* [EXERCISE OBJECTIVE] The output should be the listing below, limited to the lines from the one with "[171,1528,370,1545] containername.vuln ->" through the one with "[286,403,601,421] (stage_security_scanner.sh), ->", exact and without pictures.

* [SOURCE MATERIAL]

-- Opening Marker --

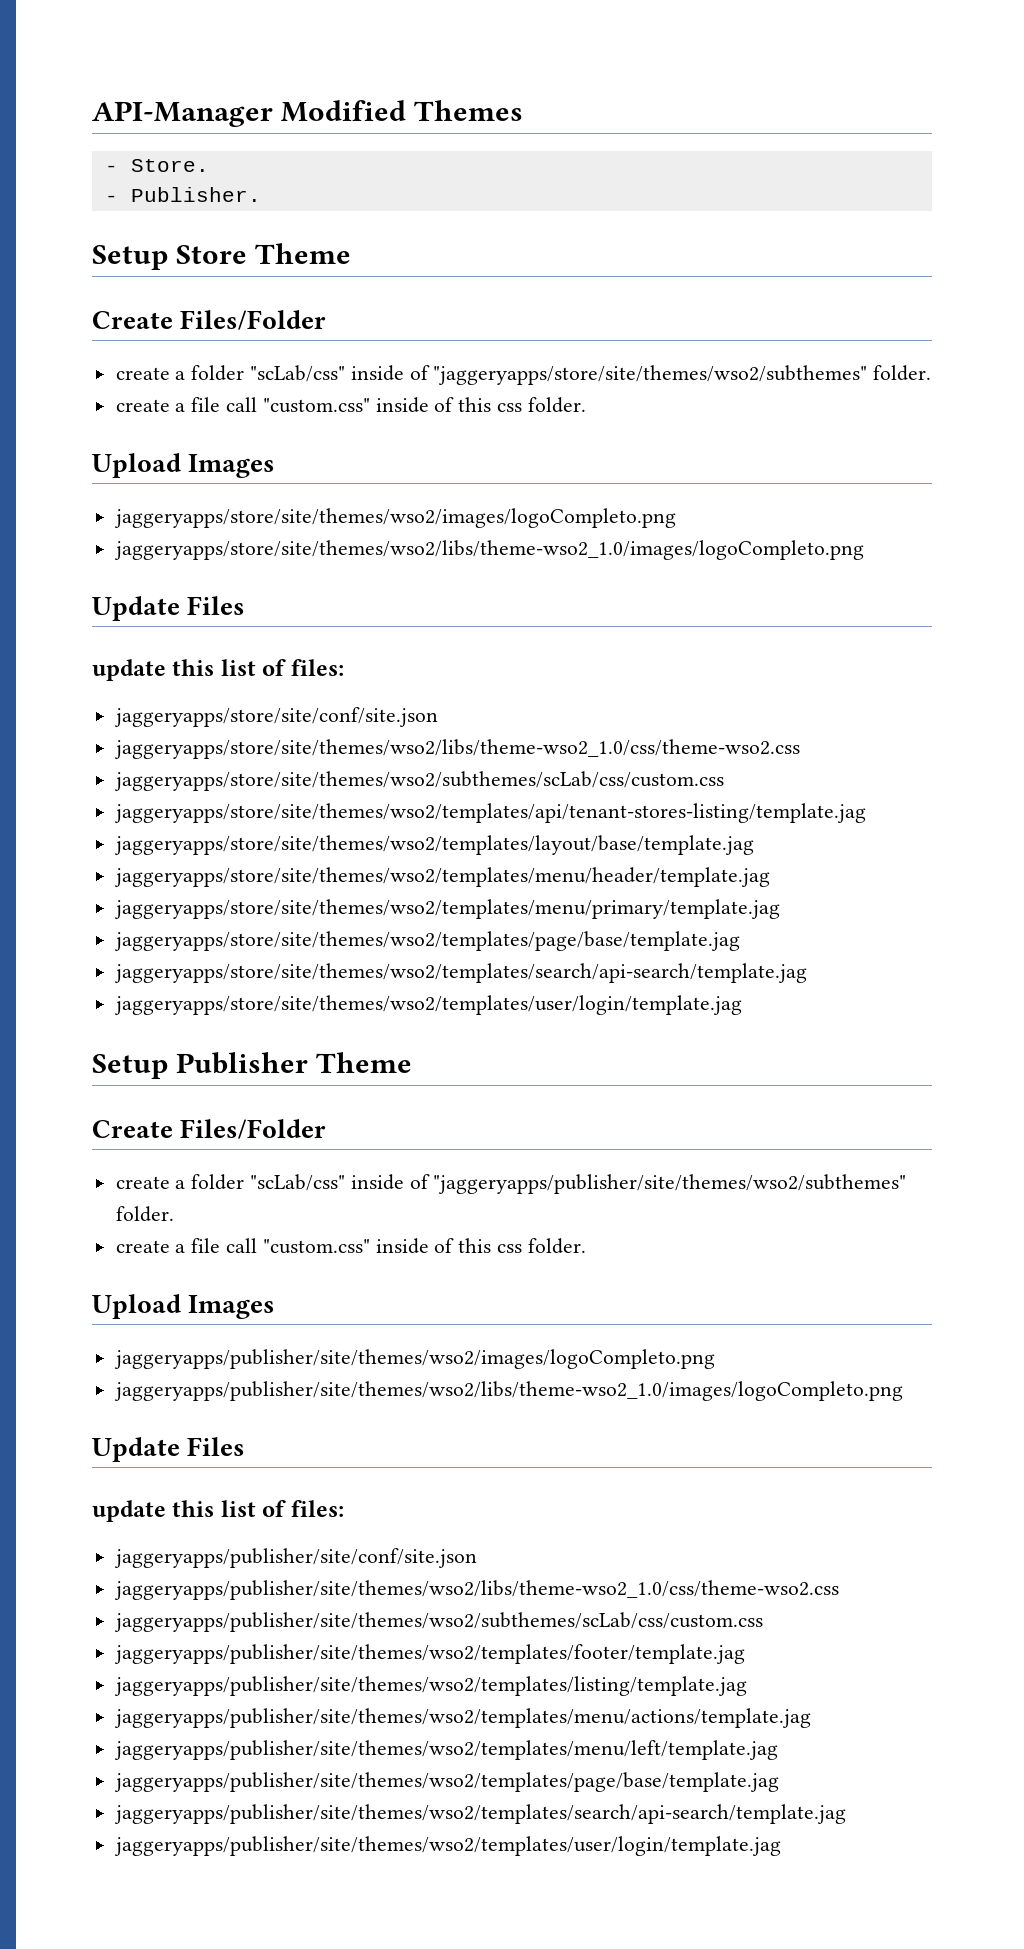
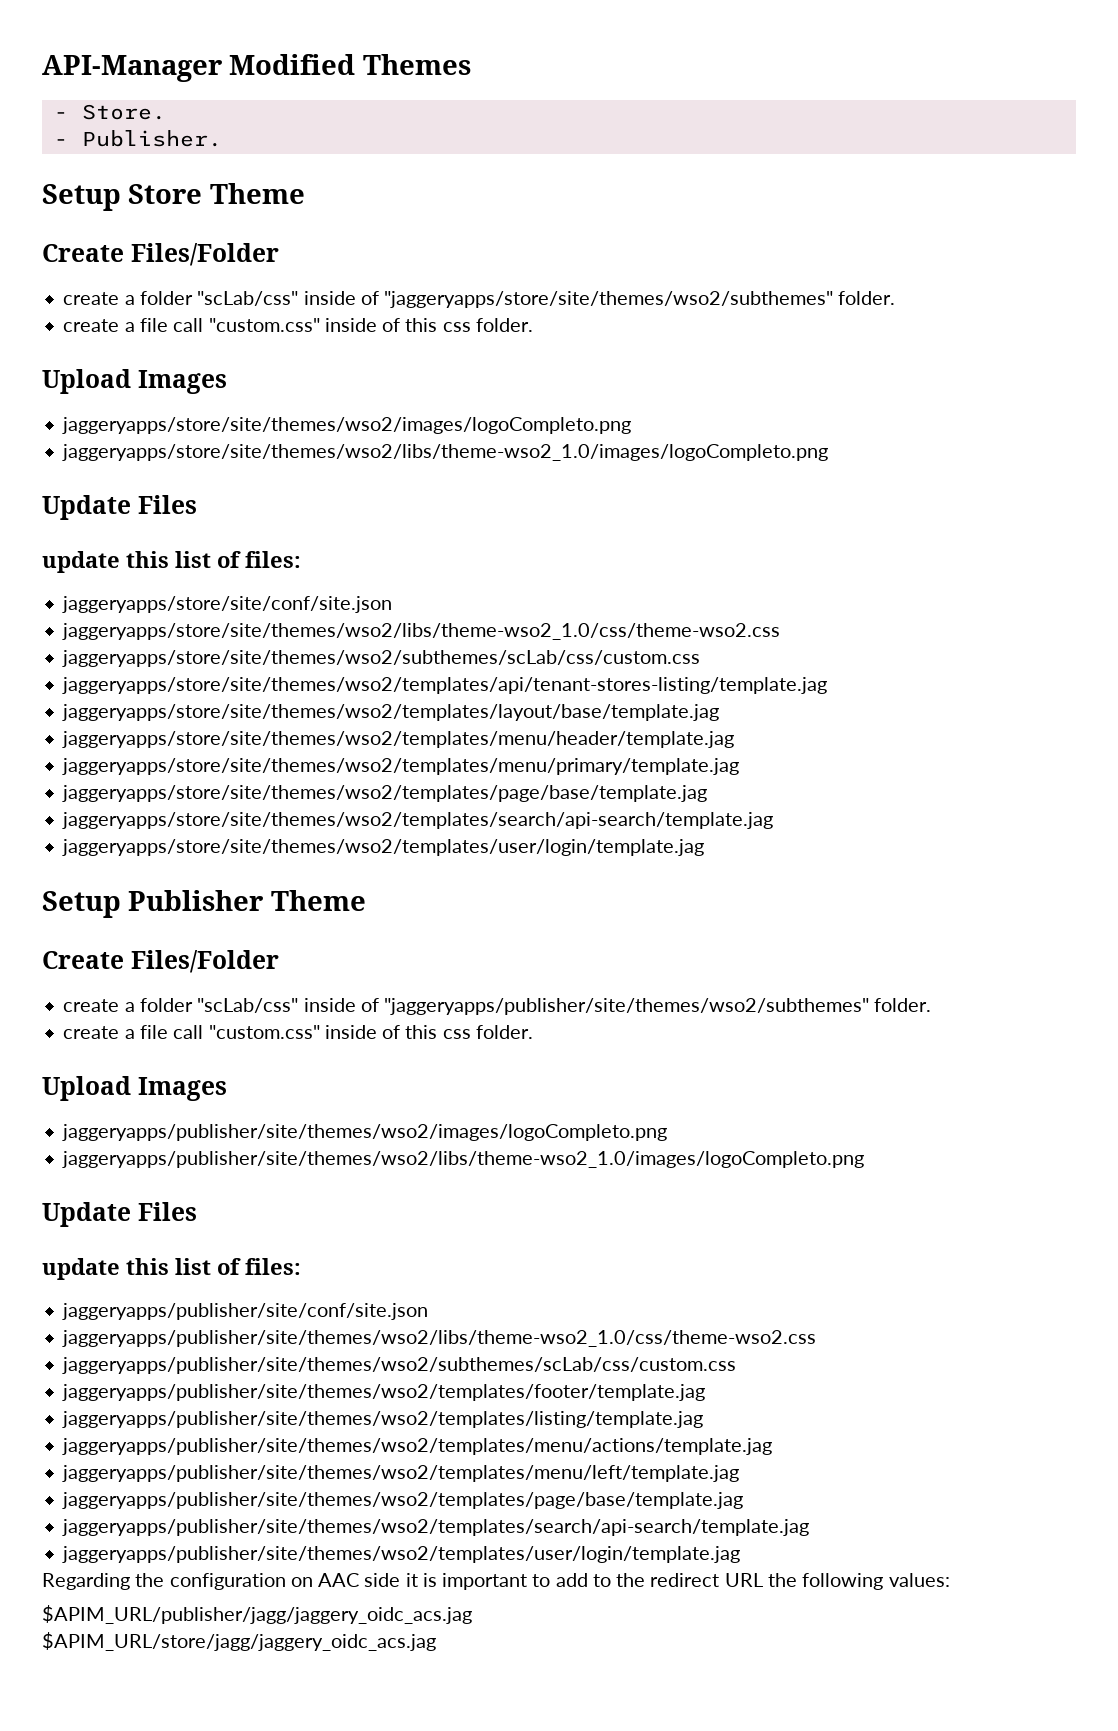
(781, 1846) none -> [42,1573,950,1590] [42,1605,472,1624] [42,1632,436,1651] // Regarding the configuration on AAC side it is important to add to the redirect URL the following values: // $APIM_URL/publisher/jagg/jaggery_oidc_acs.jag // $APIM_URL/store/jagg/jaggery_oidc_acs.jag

-- Closing Marker --
-- Opening Marker --

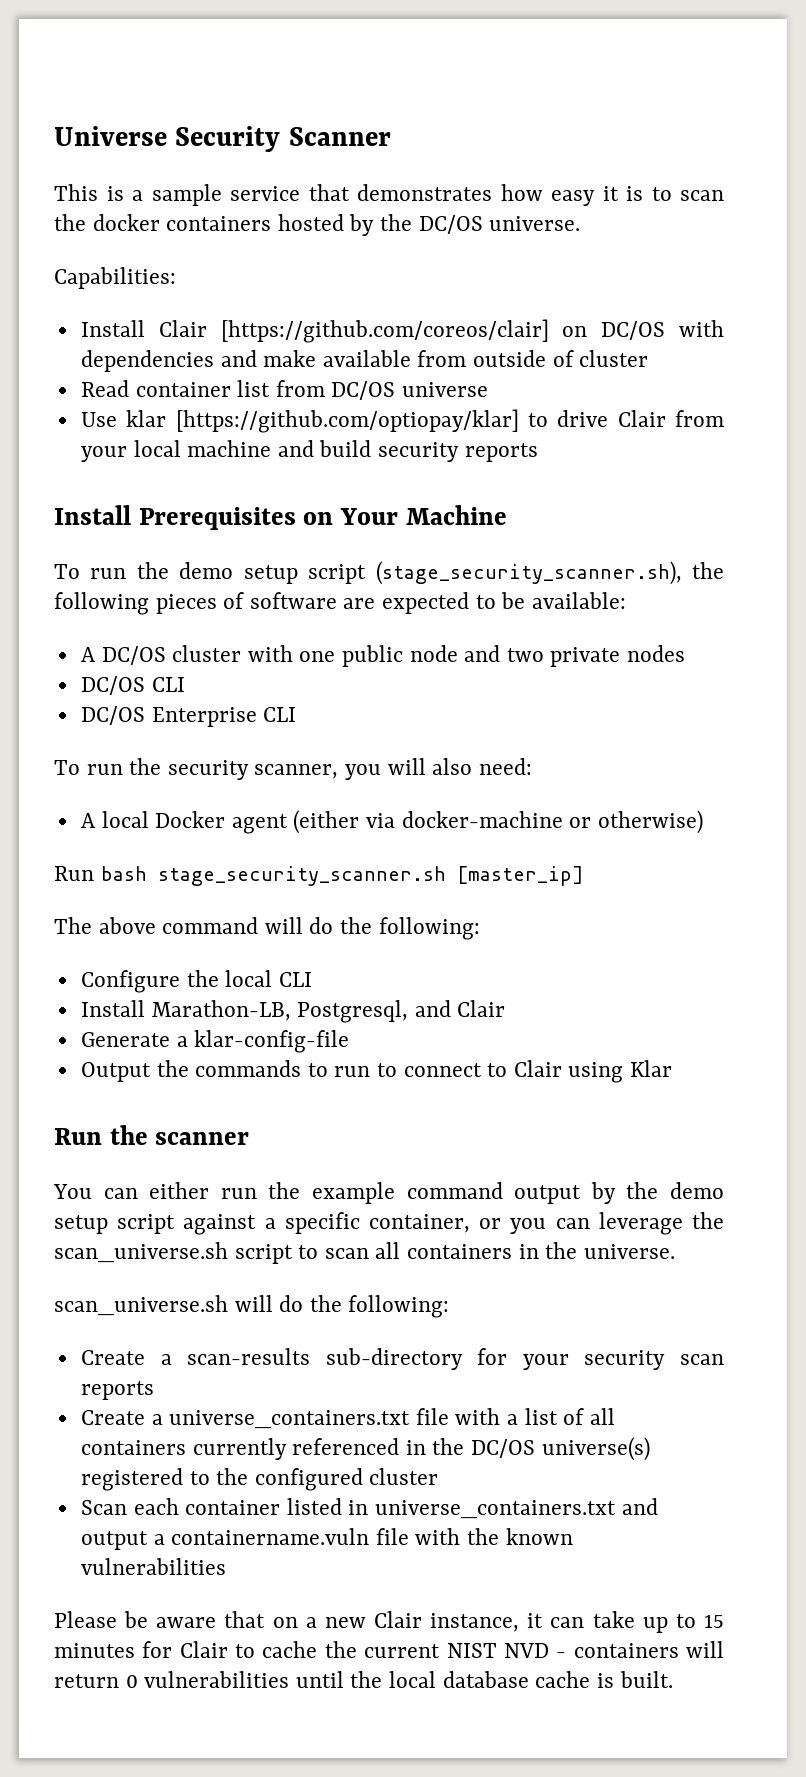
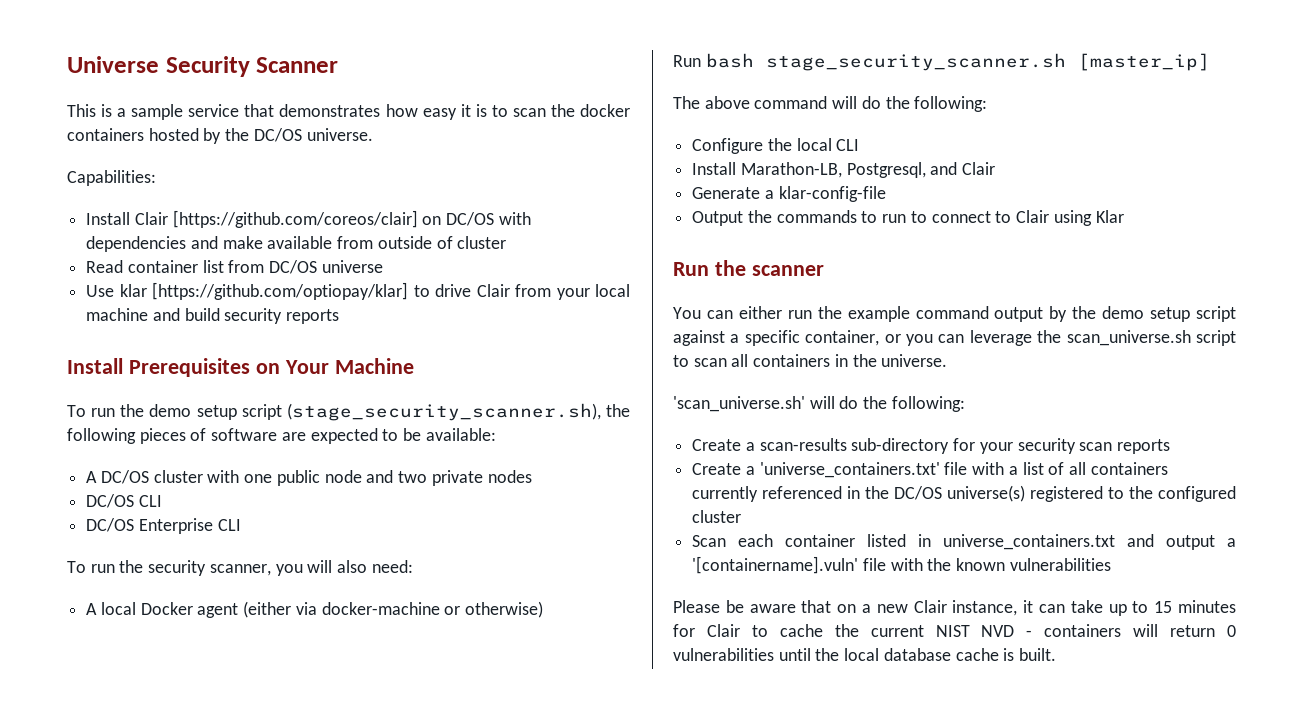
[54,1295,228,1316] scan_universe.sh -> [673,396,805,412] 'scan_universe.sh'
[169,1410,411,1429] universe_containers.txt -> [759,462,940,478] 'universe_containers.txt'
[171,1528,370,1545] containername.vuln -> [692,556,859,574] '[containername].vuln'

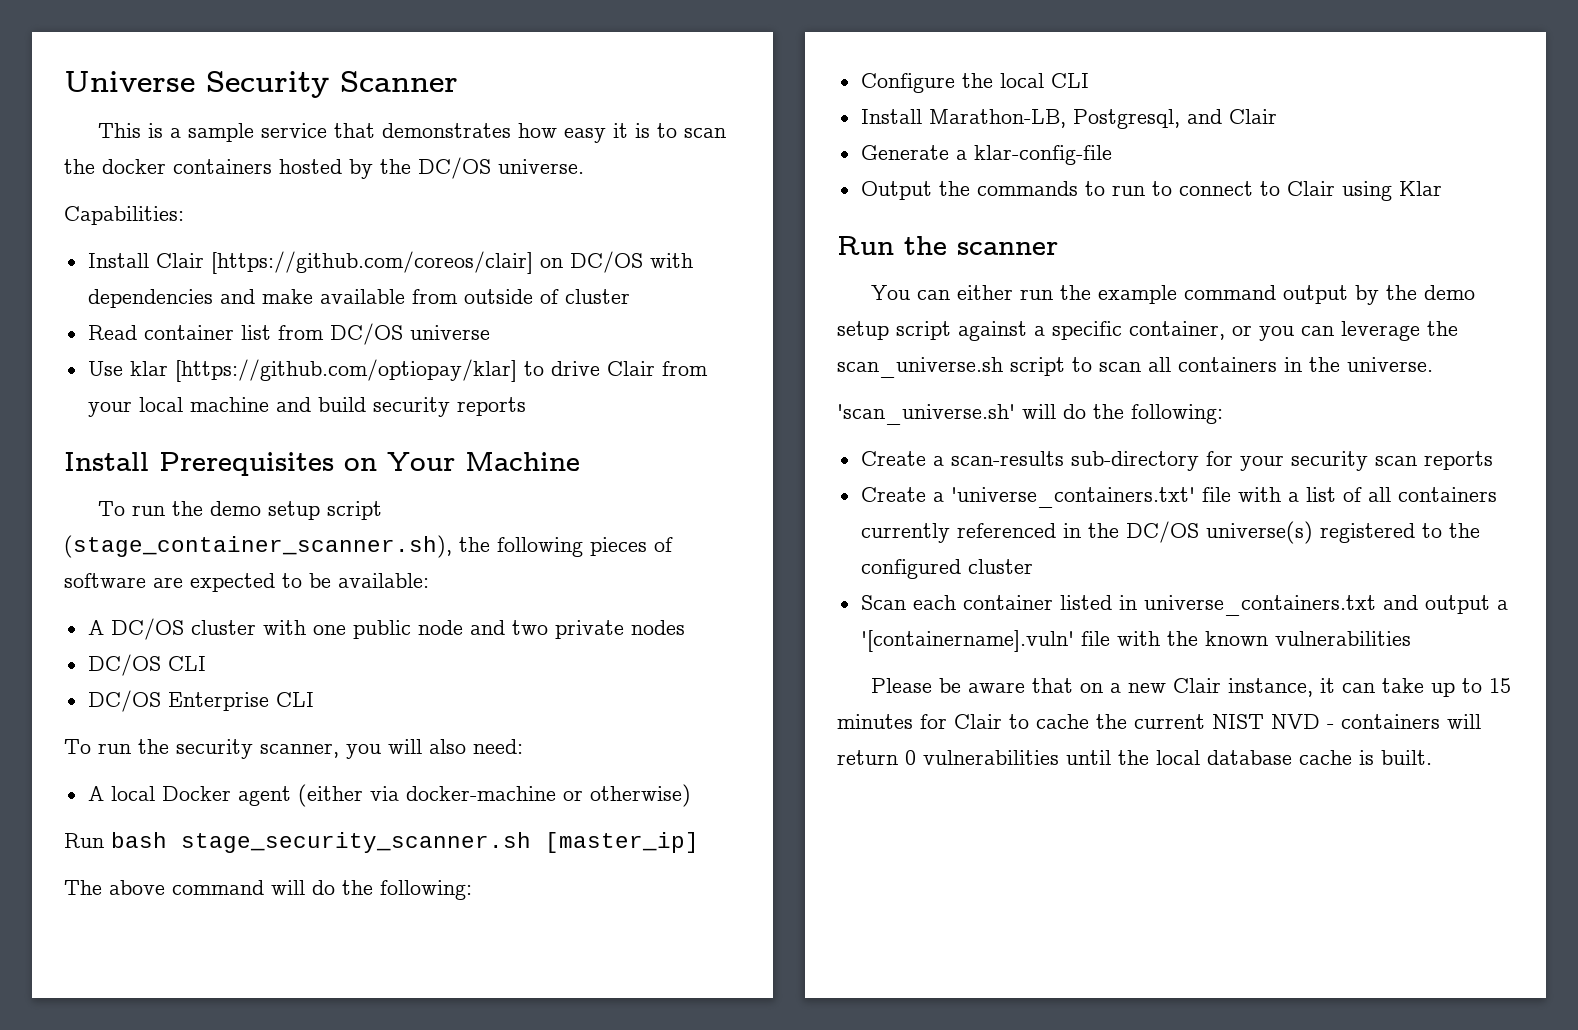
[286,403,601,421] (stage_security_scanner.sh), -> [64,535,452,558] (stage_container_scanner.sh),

-- Closing Marker --

* [RESULT BELOW]
[171,1528,370,1545] containername.vuln -> [692,556,859,574] '[containername].vuln'

[286,403,601,421] (stage_security_scanner.sh), -> [64,535,452,558] (stage_container_scanner.sh),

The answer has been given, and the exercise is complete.